Anemia is a common medical problem worldwide, affecting approximately one quarter of the world’s population, especially children, pregnant and premenopausal women, the elderly, and the chronically ill.^{1,2,3,4,5,6,7} Anemia is not so much a disease as a sign or symptom. There are three broad causes of anemia: (1) blood loss, (2) decreased red blood cell production, and (3) increased red blood cell destruction.

Anemia is a reduced concentration of red blood cells (RBCs) from the normal ranges based on age, gender, and race.⁸ In healthy persons, normal erythropoiesis ensures that the concentration of RBCs present is adequate to meet the body’s demand for oxygen and that the destruction of RBCs balances the production. The average life of the circulating erythrocyte is approximately 110 to 120 days. Any process or condition that results in the loss of RBCs, that impairs RBC production, or that increases RBC destruction will result in anemia if the body cannot produce enough new cells to replace those lost (Table 231-1). It is not uncommon for more than one mechanism to produce anemia in the same individual.

Quantification of the erythrocyte concentration is reflected in (1) RBC count per microliter, (2) hemoglobin concentration, and (3) hematocrit (percentage of RBC mass to blood volume). Normal RBC values for adults vary between genders, with small variations for ethnicity and age (Table 231-2).

The body responds to anemia in several ways in order to blunt the effect of a reduction in the oxygen-carrying capacity. The mechanisms vary, depending on the rapidity of onset, the degree of anemia, and the underlying condition of the patient. In acute forms of anemia that result from intravascular volume loss, the peripheral vasculature compensates by vasoconstriction, while the central vasculature vasodilates to help preserve blood flow to vital organs.⁹ As the condition worsens, systemic small-vessel vasodilation will occur, allowing increased blood flow to tissues. These mechanisms result in decreased systemic vascular resistance, increased cardiac output, and often tachycardia. Along with these changes, the RBCs themselves enhance their ability to release oxygen to the tissues. If the anemia is chronic in nature, there is commonly an increase in plasma volume that maintains total blood volume at a constant level. Finally, anemia will result in the stimulation of erythropoietin as a result of tissue hypoxia and breakdown products from RBC destruction. New immature erythrocytes, known as reticulocytes, will appear in the blood within 3 to 7 days.

The severity of signs and symptoms related to anemia depends on several factors: the rate of development of anemia (acute vs chronic), the extent of anemia that is present, the age and general physical condition of the patient, and other existing comorbidities. Children and young adults, for example, may tolerate a significant decline in RBC volume with minimally altered vital signs until they become acutely hypotensive, whereas elderly patients frequently have other comorbidities that make physiologic compensation challenging.^3,4 Patients with chronic and slowly developing anemia may have no complaints even with hemoglobin levels as low as 5 to 6 grams/dL. Typically, most otherwise healthy adults will be symptomatic when hemoglobin levels decrease to about 7 grams/dL.

Patients with chronic anemia may note weakness, fatigue, dizziness, lethargy, dyspnea with minimal exertion, palpitations, and orthostatic symptoms. Specific historical features can be helpful in the identification and diagnosis of anemia; a history of recent trauma, hematochezia, melena, hemoptysis, hematemesis, hematuria, or menorrhagia suggests possible anemia. More subtle historical features include relevant comorbidities such as peptic ulcer disease, chronic liver disease, and chronic renal disease. Specific inquiries about the use of antiplatelet agents, anticoagulants, and nonsteroidal anti-inflammatory agents should be made.

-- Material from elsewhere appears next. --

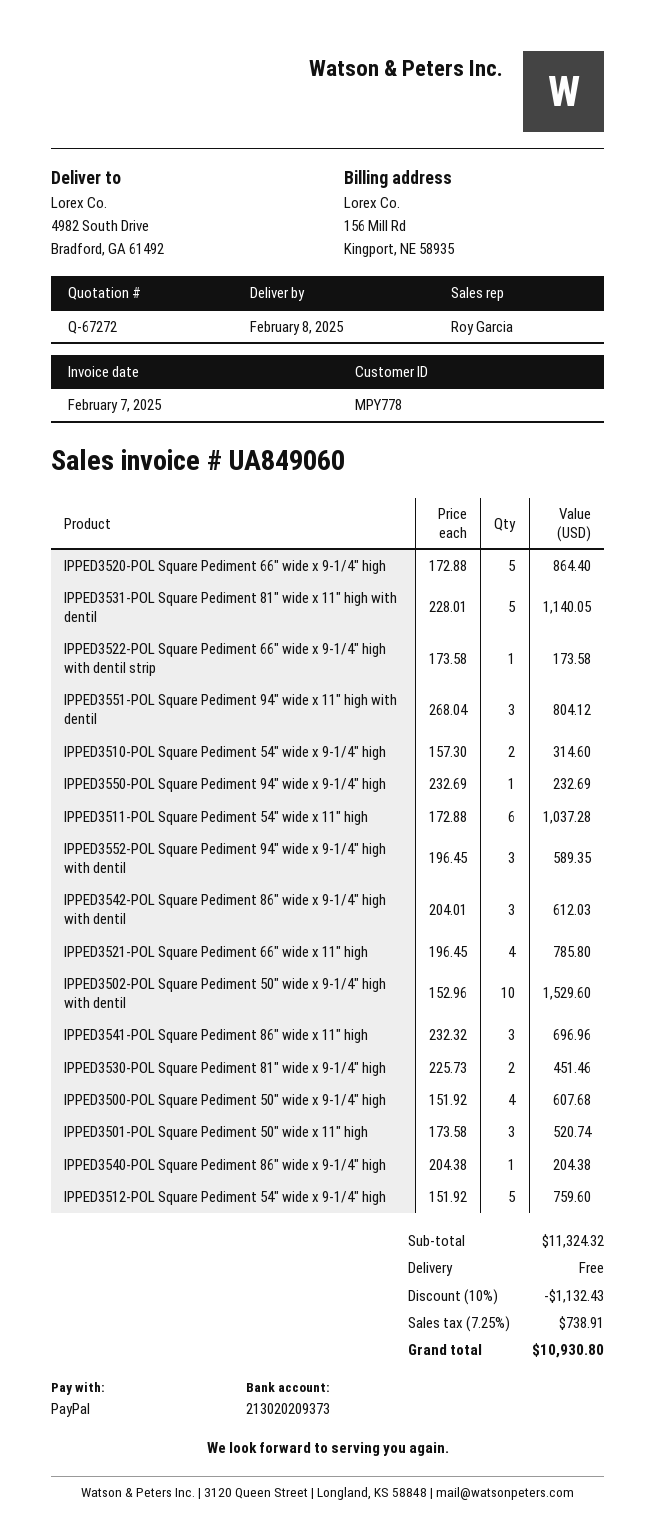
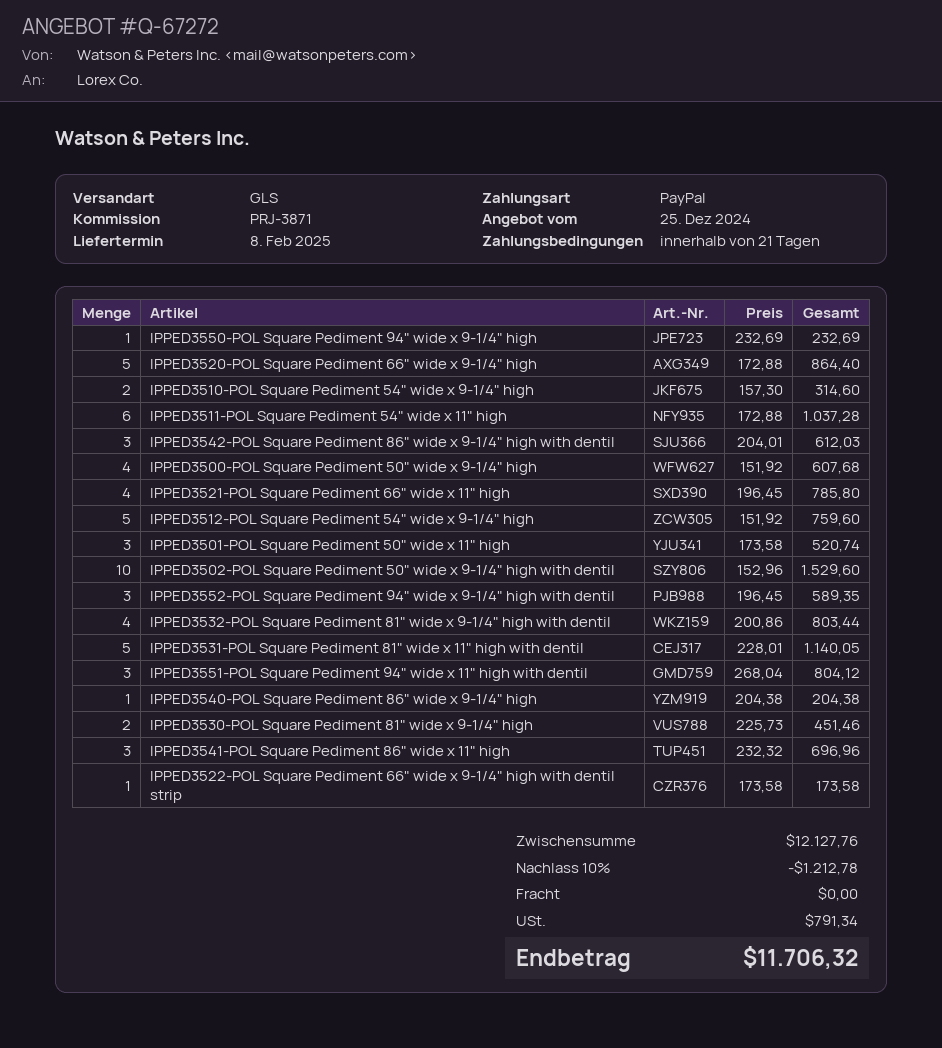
IPPED3532-POL Square Pediment 81" wide x 9-1/4" high with dentil: none -> 4 x 200.86 = 803.44
subtotal: 11324.32 -> 12127.76
discount: 10% = 1132.43 -> 10% = 1212.78
tax: 738.91 -> 791.34
total: 10930.80 -> 11706.32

Physical exam findings that may be present in patients with clinically significant anemia include tachycardia; skin, nail bed, and mucosal pallor; systolic ejection murmur; bounding pulse; and widened pulse pressure (Figure 231-1). Signs of easy bleeding or bruising suggest a coagulation disorder. Evidence of jaundice and hepatosplenomegaly suggests hemolysis. Unusual skin ulcerations, peripheral neuropathy, or neurologic signs such as ataxia or altered mental status may be evidence of nutritional deficiencies. Additional manifestations may depend on comorbid illnesses. For example, a patient with preexisting angina may find that episodes of chest pain are markedly worsened when anemia is present.